===================
Developing scrapers
===================

The scraper can navigate though an hierarchy of collections and datasets. Collections and datasets are refered to as “items”.

:: 

        ┏━ Collection ━━━ Collection ━┳━ Dataset
  ROOT ━╋━ Collection ━┳━ Dataset     ┣━ Dataset
        ┗━ Collection  ┣━ Dataset     ┗━ Dataset
                       ┗━ Dataset

  ╰─────────────────────────┬───────────────────────╯
                              items


Scrapers are built by extending the BaseScraper class, or a subclass of it. Every scraper must override the methods :code:`_fetch_itemslist` and :code:`_fetch_data`:

  * :code:`_fetch_itemslist(self, item)` must yield items at the current position.
  * :code:`_fetch_data(self, dataset, query)` must yield rows from a dataset.

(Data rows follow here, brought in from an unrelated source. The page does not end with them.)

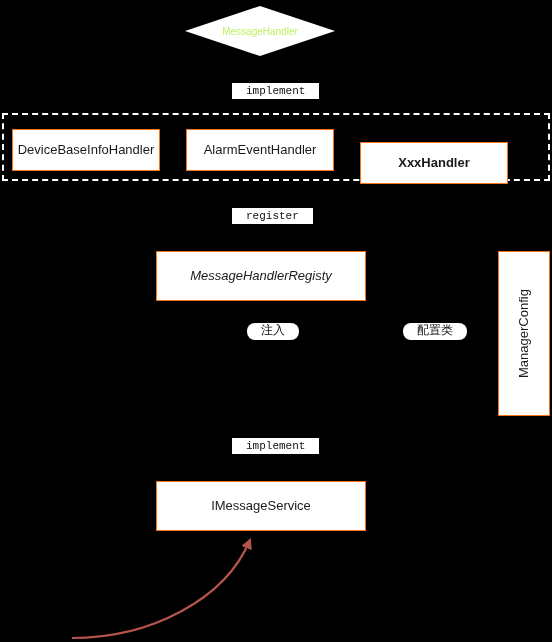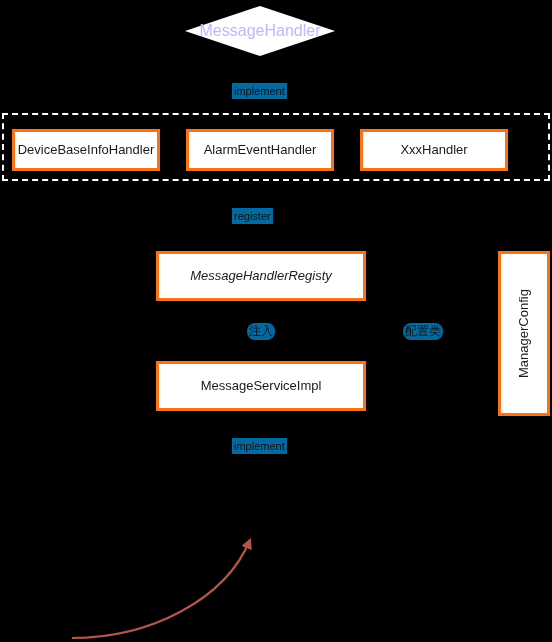--- a/index.html
+++ b/index.html
@@ -15,21 +15,21 @@
     width: 552px;
     height: 642px;
     background: #000000;
     overflow: hidden;
   }
 
   
   .node {
     position: absolute;
     background: #ffffff;
-    border: 3px solid #f97316;
+    border: 1px solid #f97316;
     box-sizing: border-box;
     display: flex;
     align-items: center;
     justify-content: center;
     color: #1a1a1a;
     font-size: 13px;
     line-height: 1.2;
     text-align: center;
     white-space: nowrap;
   }
@@ -47,35 +47,36 @@
     inset: 0;
     background: #ffffff;
     clip-path: polygon(50% 0%, 100% 50%, 50% 100%, 0% 50%);
   }
   .diamond-label {
     position: absolute;
     inset: 0;
     display: flex;
     align-items: center;
     justify-content: center;
-    color: #c4b5fd;
-    font-size: 16px;
+    color: #bef264;
+    font-size: 10px;
     white-space: nowrap;
   }
 
   
   .edge-label {
     position: absolute;
-    background: #0369a1;
+    background: #ffffff;
     color: #111111;
     font-size: 11px;
     line-height: 14px;
-    padding: 1px 2px;
+    padding: 1px 14px;
     white-space: nowrap;
     box-sizing: border-box;
+    font-family: Liberation Mono, monospace;
   }
   .edge-label.cjk {
     font-size: 12px;
     line-height: 15px;
     border-radius: 8px;
   }
 
   
   .dashed-group {
     position: absolute;
@@ -133,30 +134,30 @@
   </div>
 
   <div class="edge-label" style="left:232px; top:83px;">implement</div>
 
   <div class="dashed-group"></div>
 
   <div class="node" style="left:12px; top:129px; width:148px; height:42px;">DeviceBaseInfoHandler</div>
 
   <div class="node" style="left:186px; top:129px; width:148px; height:42px;">AlarmEventHandler</div>
 
-  <div class="node" style="left:360px; top:129px; width:148px; height:42px;">XxxHandler</div>
+  <div class="node" style="left:360px; top:142px; width:148px; height:42px;font-weight:bold;">XxxHandler</div>
 
   <div class="edge-label" style="left:232px; top:208px;">register</div>
 
   <div class="node" style="left:156px; top:251px; width:210px; height:50px;font-style:italic;">MessageHandlerRegisty</div>
 
   <div class="edge-label cjk" style="left:247px; top:323px;">注入</div>
 
   <div class="edge-label cjk" style="left:403px; top:323px;text-align:center;">配置类</div>
 
-  <div class="node" style="left:156px; top:361px; width:210px; height:50px;">MessageServiceImpl</div>
 
   <div class="node vertical" style="left:498px; top:251px; width:52px; height:165px;">ManagerConfig</div>
 
   <div class="edge-label" style="left:232px; top:438px;">implement</div>
 
+  <div class="node" style="left:156px; top:481px; width:210px; height:50px;">IMessageService</div>
 
 </div>
 
 </body></html>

Other methods that a scraper can chose to override are:

  * :code:`_fetch_dimensions(self, dataset)` should yield dimensions available on a dataset.
  * :code:`_fetch_allowed_values(self, dimension)` should yield allowed values for a dimension.

A number of hooks are avaiable for more advanced scrapers. These are called by adding the on decorator on a method:

.. code:: python

    @BaseScraper.on("up")
    def my_method(self):
      # Do something when the cusor moves up one level

Check out the `statscraper/scrapers <https://github.com/jplusplus/statscraper/tree/master/statscraper/scrapers>`_ directory for some scraper examples.

Below if the full code for the CranesScraper scraper used in the chapter `Using Scrapers <//statscraper.readthedocs.io/en/latest/using_scrapers.html>`_:

.. code:: python

    # encoding: utf-8
    """ A scraper to fetch daily cranes sightings at Hornborgasjön
        from http://web05.lansstyrelsen.se/transtat_O/transtat.asp
        This is intended to be a minimal example of a scraper
        using Beautiful Soup.
    """
    import requests
    from bs4 import BeautifulSoup
    from statscraper import BaseScraper, Dataset, Dimension, Result


    class Cranes(BaseScraper):

        def _fetch_itemslist(self, item):
            """ There is only one dataset. """
            yield Dataset("Number of cranes")

        def _fetch_dimensions(self, dataset):
            """ Declaring available dimensions like this is not mandatory,
             but nice, especially if they differ from dataset to dataset.

             If you are using a built in datatype, you can specify the dialect
             you are expecting, to have values normalized. This scraper will
             look for Swedish month names (e.g. 'Januari'), but return them
             according to the Statscraper standard ('january').
            """
            yield Dimension(u"date", label="Day of the month")
            yield Dimension(u"month", datatype="month", dialect="swedish")
            yield Dimension(u"year", datatype="year")

        def _fetch_data(self, dataset, query=None):
            html = requests.get("http://web05.lansstyrelsen.se/transtat_O/transtat.asp").text
            soup = BeautifulSoup(html, 'html.parser')
            table = soup.find("table", "line").find_all("table")[2].findNext("table")
            rows = table.find_all("tr")
            column_headers = rows.pop(0).find_all("td", recursive=False)
            years = [x.text for x in column_headers[2:]]
            for row in rows:
                cells = row.find_all("td")
                date = cells.pop(0).text
                month = cells.pop(0).text
                i = 0
                for value in cells:
                    # Each column from here is a year.
                    if value.text:
                        yield Result(value.text.encode("utf-8"), {
                            "date": date,
                            "month": month,
                            "year": years[i],
                        })
                    i += 1

-----
Hooks
-----
Some scrapers might need to execute certains tasks as the user moves around the items tree. There are a number of hooks, that can be used to run code as a respons to an event. A scraper class method is attached to a hook by using the :code:`BaseScraper.on` decorator, with the name of the hook as the only argument. Here is an example of a hook in a Selenium based browser, used to refresh the browser each time the end user navigates to the top-most collection.

.. code:: python

    @BaseScraper.on("top")
    def refresh_browser(self):
        """ Refresh browser, to reset all forms """
        self.browser.refresh()

Available hooks are:

 * init: Called when initiating the class
 * up: Called when trying to go up one level (even if the scraper failed moving up)
 * top: Called when moving to top level
 * select: Called when trying to move to a specific Collection or Dataset. The target item will be provided as an artgument to the function.